NCJ Number
243166
Journal
Journal of Scandinavian Studies in Criminology and Crime Prevention Volume: 13 Issue: 2 Dated: 2012 Pages: 133-141
Date Published
2012
Length
9 pages
Annotation
This article explores the case of a mayor who for 8 years worked 'miracles' for 'his' municipality but was later revealed to have built this community on circumvention of control mechanisms and laws.
Abstract
With the background knowledge that Denmark is one of the least corrupt nations in the world, this article explores the case of a mayor who for 8 years worked 'miracles' for 'his' municipality but was later revealed to have built this community on circumvention of control mechanisms and laws. For this (and for his overwhelming consumption of expensive wines at the taxpayers' expense) he was later sentenced to 4 years of imprisonment.
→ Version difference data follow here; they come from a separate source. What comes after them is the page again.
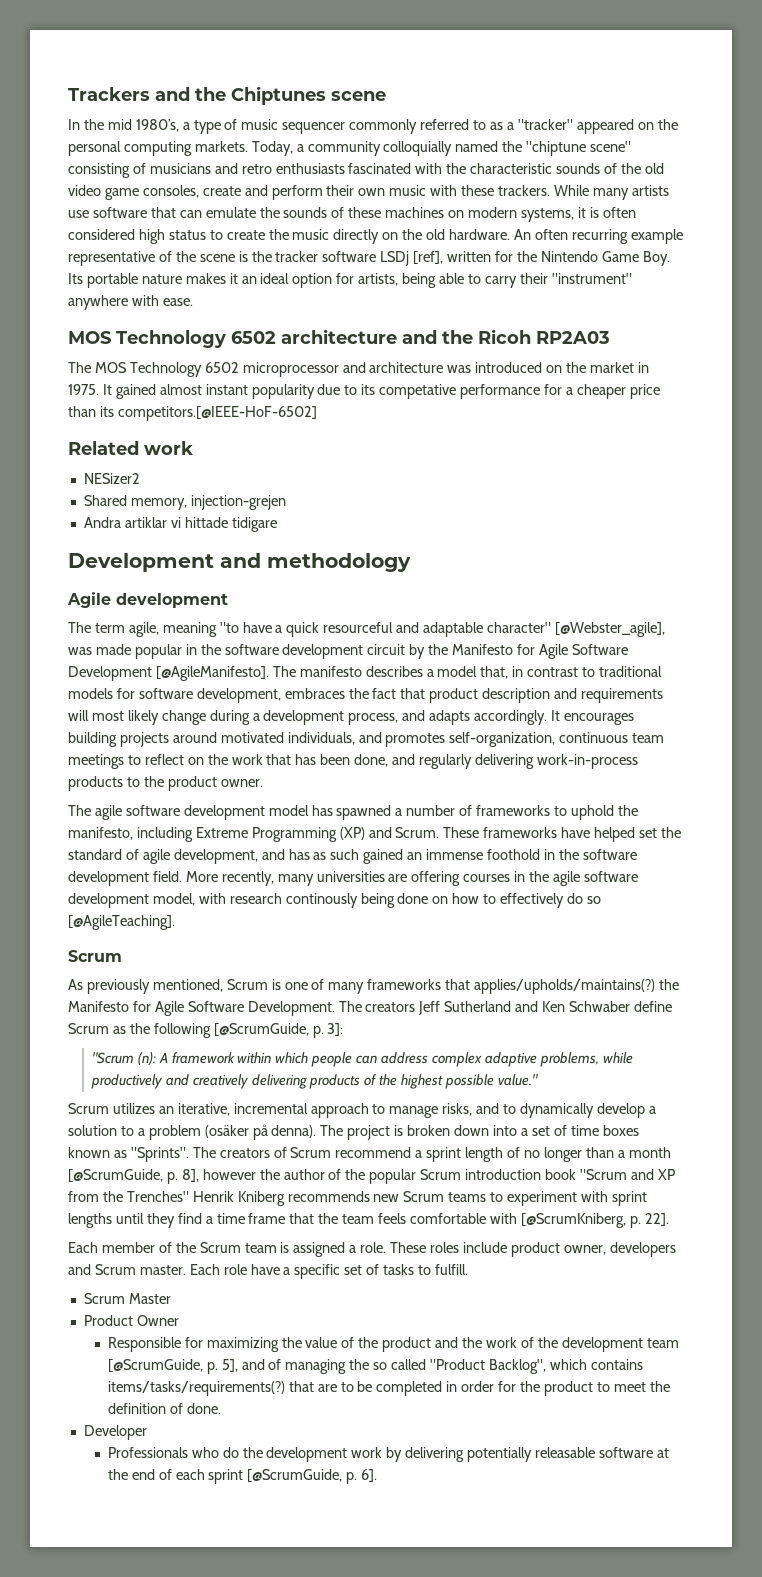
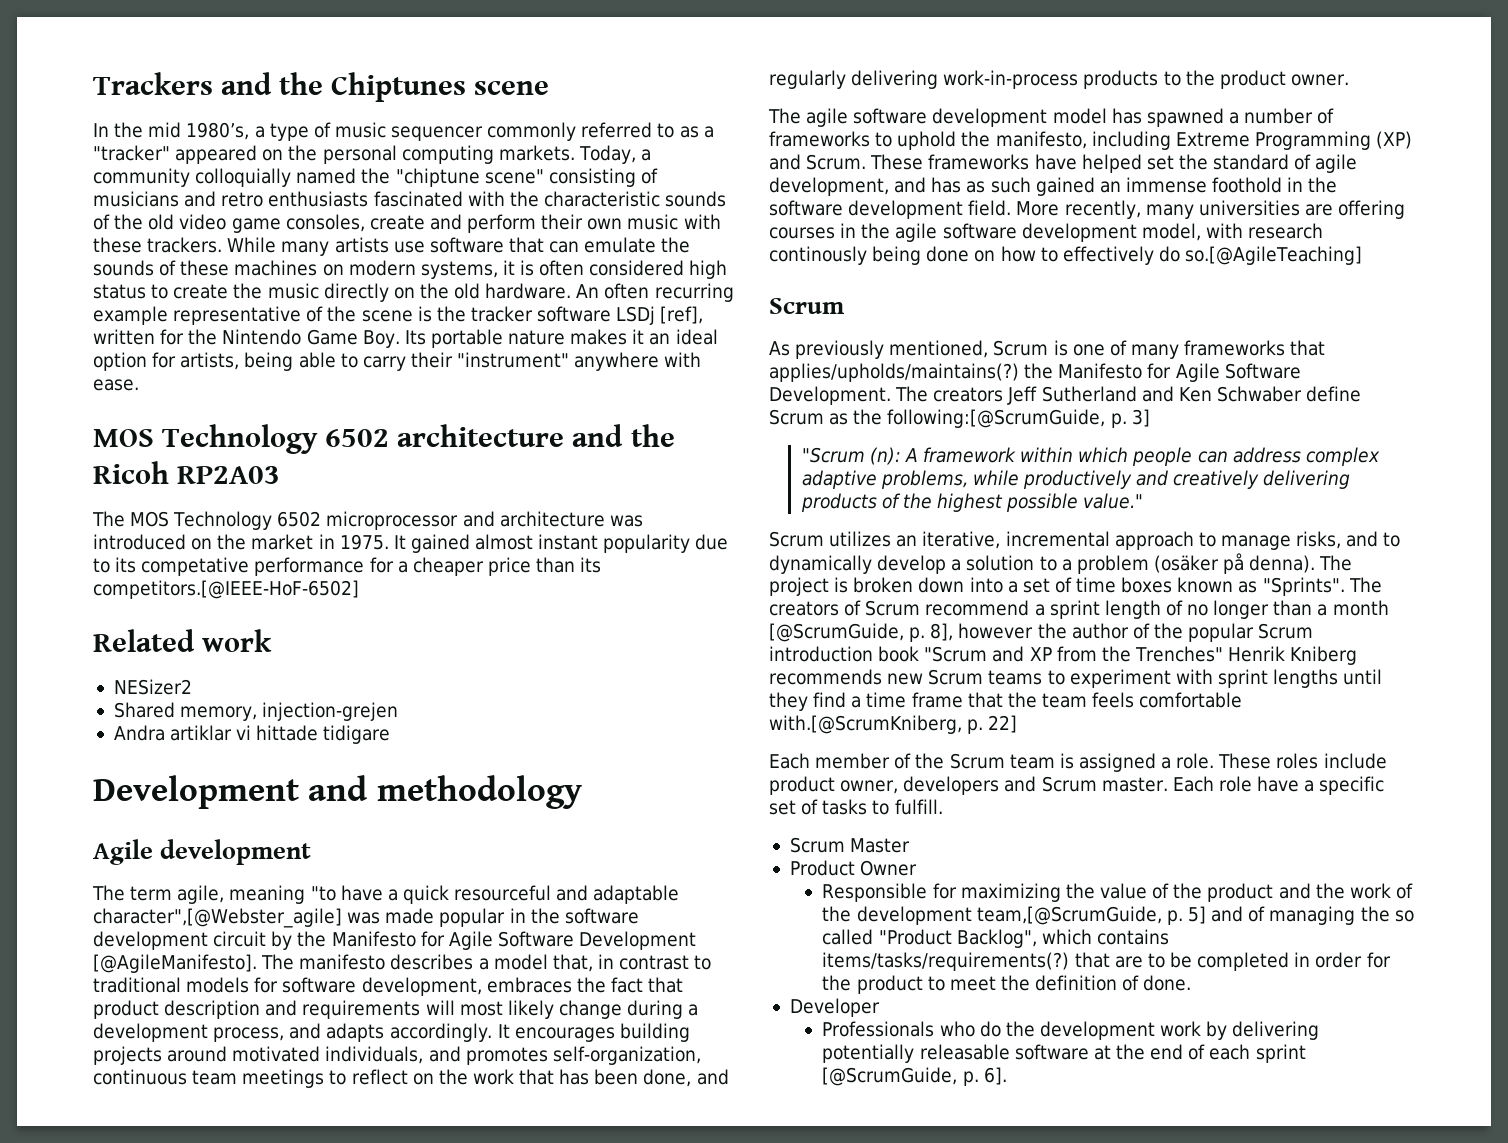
- The term agile, meaning "to have a quick resourceful and adaptable character" [@Webster_agile], was made popular in the software development circuit by the Manifesto for Agile Software Development [@AgileManifesto].
+ The term agile, meaning "to have a quick resourceful and adaptable character",[@Webster_agile] was made popular in the software development circuit by the Manifesto for Agile Software Development [@AgileManifesto].
- More recently, many universities are offering courses in the agile software development model, with research continously being done on how to effectively do so [@AgileTeaching].
+ More recently, many universities are offering courses in the agile software development model, with research continously being done on how to effectively do so.[@AgileTeaching]
- The creators Jeff Sutherland and Ken Schwaber define Scrum as the following [@ScrumGuide, p. 3]:
+ The creators Jeff Sutherland and Ken Schwaber define Scrum as the following:[@ScrumGuide, p. 3]
- The creators of Scrum recommend a sprint length of no longer than a month [@ScrumGuide, p. 8], however the author of the popular Scrum introduction book "Scrum and XP from the Trenches" Henrik Kniberg recommends new Scrum teams to experiment with sprint lengths until they find a time frame that the team feels comfortable with [@ScrumKniberg, p. 22].
+ The creators of Scrum recommend a sprint length of no longer than a month [@ScrumGuide, p. 8], however the author of the popular Scrum introduction book "Scrum and XP from the Trenches" Henrik Kniberg recommends new Scrum teams to experiment with sprint lengths until they find a time frame that the team feels comfortable with.[@ScrumKniberg, p. 22]
- Responsible for maximizing the value of the product and the work of the development team [@ScrumGuide, p. 5], and of managing the so called "Product Backlog", which contains items/tasks/requirements(?) that are to be completed in order for the product to meet the definition of done.
+ Responsible for maximizing the value of the product and the work of the development team,[@ScrumGuide, p. 5] and of managing the so called "Product Backlog", which contains items/tasks/requirements(?) that are to be completed in order for the product to meet the definition of done.

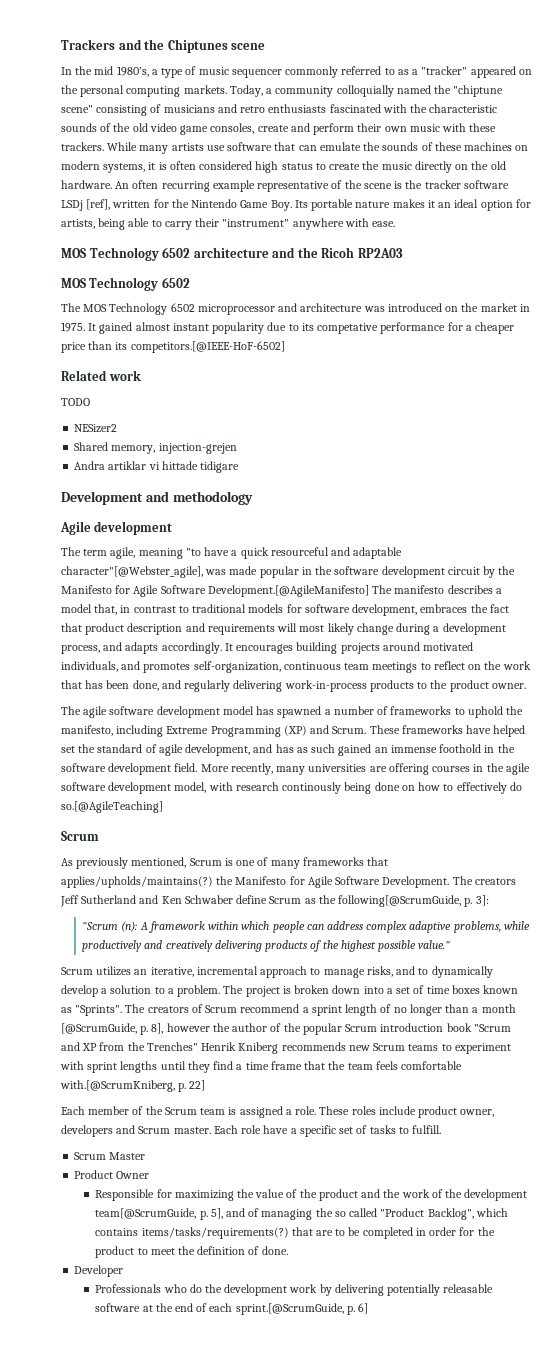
  MOS Technology 6502 architecture and the Ricoh RP2A03
+ MOS Technology 6502
+ TODO
- The term agile, meaning "to have a quick resourceful and adaptable character",[@Webster_agile] was made popular in the software development circuit by the Manifesto for Agile Software Development [@AgileManifesto]. The manifesto describes a model that, in contrast to traditional models for software development, embraces the fact that product description and requirements will most likely change during a development process, and adapts accordingly.
+ The term agile, meaning "to have a quick resourceful and adaptable character"[@Webster_agile], was made popular in the software development circuit by the Manifesto for Agile Software Development.[@AgileManifesto] The manifesto describes a model that, in contrast to traditional models for software development, embraces the fact that product description and requirements will most likely change during a development process, and adapts accordingly.
- The creators Jeff Sutherland and Ken Schwaber define Scrum as the following:[@ScrumGuide, p. 3]
+ The creators Jeff Sutherland and Ken Schwaber define Scrum as the following[@ScrumGuide, p. 3]:
- Scrum utilizes an iterative, incremental approach to manage risks, and to dynamically develop a solution to a problem (osäker på denna).
+ Scrum utilizes an iterative, incremental approach to manage risks, and to dynamically develop a solution to a problem.
- Responsible for maximizing the value of the product and the work of the development team,[@ScrumGuide, p. 5] and of managing the so called "Product Backlog", which contains items/tasks/requirements(?) that are to be completed in order for the product to meet the definition of done.
+ Responsible for maximizing the value of the product and the work of the development team[@ScrumGuide, p. 5], and of managing the so called "Product Backlog", which contains items/tasks/requirements(?) that are to be completed in order for the product to meet the definition of done.
- Professionals who do the development work by delivering potentially releasable software at the end of each sprint [@ScrumGuide, p. 6].
+ Professionals who do the development work by delivering potentially releasable software at the end of each sprint.[@ScrumGuide, p. 6]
He was not driven by personal economic gain, but more likely by a mixture between creating a municipality of his dreams and the almost absolute power that he ended up with just before the scandal hit the headlines. The case was revealed by two journalists from a yellow newspaper, but very soon police and other authorities as well as his fellow politicians followed up on the revelations, and his former political friends turned their back on him. It is not the story of a mayor who was bribed - but of a mayor who turned out to be 'corrupt' in a wider sense of the word. Abstract published by arrangement with Taylor and Francis.